User login

Powering Drupal search with Apache Solr

After having spent some weeks in the US with my colleagues from Natick, Massachusetts, and Providence, Rhode Island, I am back in Germany now. We went to DrupalCon DC together which turned out to be an inspiring event for a Drupal newbie like me. One of the sessions I attended was More than search; how ApacheSolr changes the way you build sites by Jacob Singh.

What is Solr? Here's what the developers say:

Apache Solr is an open source enterprise search server based on the Lucene Java search library, with XML/HTTP and JSON APIs, hit highlighting, faceted search, caching, replication, a web administration interface and many more features. It runs in a Java servlet container such as Tomcat.

Jacob and others have made it available to Drupal through the Apache Solr Search Integration module. Thanks to the well done presentation I felt motivated to install it on one of our servers. It's actually very easy following the instructions on the module page. Encouraged by my first Solr search experience I decided to deploy it to the Tomcat application server that ships with Debian lenny...

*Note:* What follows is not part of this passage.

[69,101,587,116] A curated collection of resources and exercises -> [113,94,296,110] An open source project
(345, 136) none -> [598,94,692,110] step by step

There are also Solr packages in the current stable distribution which are based on Solr 1.2 but we need the development version for Drupal integration. If you happen to run Tomcat with SecurityManager activated on Debian the first start might be, er, challenging. Some hours reading Tomcat documentation, searching the internet and using the permissions policy file from the official Debian package; a Solr Tomcat web application is running that can serve different websites through virtual hosts. This is how I distributed Solr over the filesystem.

Libraries

stefan@server:/usr/local/share/solr% ls -l
total 24
drwxr-sr-x 2 root staff 4096 Mar 18 11:32 META-INF
drwxr-sr-x 3 root staff 4096 Mar 18 11:32 WEB-INF
drwxr-sr-x 3 root staff 4096 Mar 18 11:32 admin
-rw-r--r-- 1 root staff 1146 Mar 18 11:32 favicon.ico
-rw-r--r-- 1 root staff 1694 Mar 18 11:32 index.jsp
drwxr-sr-x 2 root staff 4096 Mar 18 13:11 scripts

In case you wonder, I renamed the bin directory to scripts like the Debian developers did.

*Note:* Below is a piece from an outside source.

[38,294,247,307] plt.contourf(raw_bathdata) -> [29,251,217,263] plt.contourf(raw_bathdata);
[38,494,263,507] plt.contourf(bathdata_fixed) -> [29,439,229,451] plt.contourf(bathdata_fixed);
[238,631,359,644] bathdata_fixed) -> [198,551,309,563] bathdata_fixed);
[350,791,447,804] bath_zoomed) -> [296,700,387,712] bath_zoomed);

Virtual host configuration

server:/etc/tomcat5.5/Catalina# cat sciencecollaboration.agariclabs.com/solr.xml
<!--
    Context configuration file for the Solr Web App
-->

<Context path="/solr" docBase="/usr/local/share/solr"
   debug="0" privileged="true" allowLinking="true" crossContext="true">
  <!-- make symlinks work in Tomcat 5 -->
  <Resources className="org.apache.naming.resources.FileDirContext" allowLinking="true" />

  <Environment name="solr/home" type="java.lang.String" value="/var/lib/solr/sciencecollaboration" override="true" />
</Context>

And the corresponding server.xml snippet:

<Host name="sciencecollaboration.agariclabs.com" appBase="webapps"
       unpackWARs="true" autoDeploy="true"
       xmlValidation="false" xmlNamespaceAware="false">

</Host>

Most important is setting the solr/home environment variable to a different folder for every virtual host. We don't want our different instances overwrite each others data directories.

solr/home

server:/var/lib/solr# ls -l
total 8
drwxr-x--- 3 tomcat55 root 4096 Mar 21 08:51 localhost
drwxr-x--- 3 tomcat55 root 4096 Mar 21 08:51 sciencecollaboration
server:/var/lib/solr# ls -l sciencecollaboration/
total 4
lrwxrwxrwx 1 tomcat55 root   30 Mar 21 09:35 bin -> /usr/local/share/solr/scripts/
lrwxrwxrwx 1 tomcat55 root   15 Mar 21 09:35 conf -> /etc/solr/conf/
drwxr-x--- 5 tomcat55 root 4096 Mar 21 09:21 data

The application specific configuration files are stored in /etc/solr/conf. That's the place to put schema.xml and solrconfig.xml bundled with the Drupal module.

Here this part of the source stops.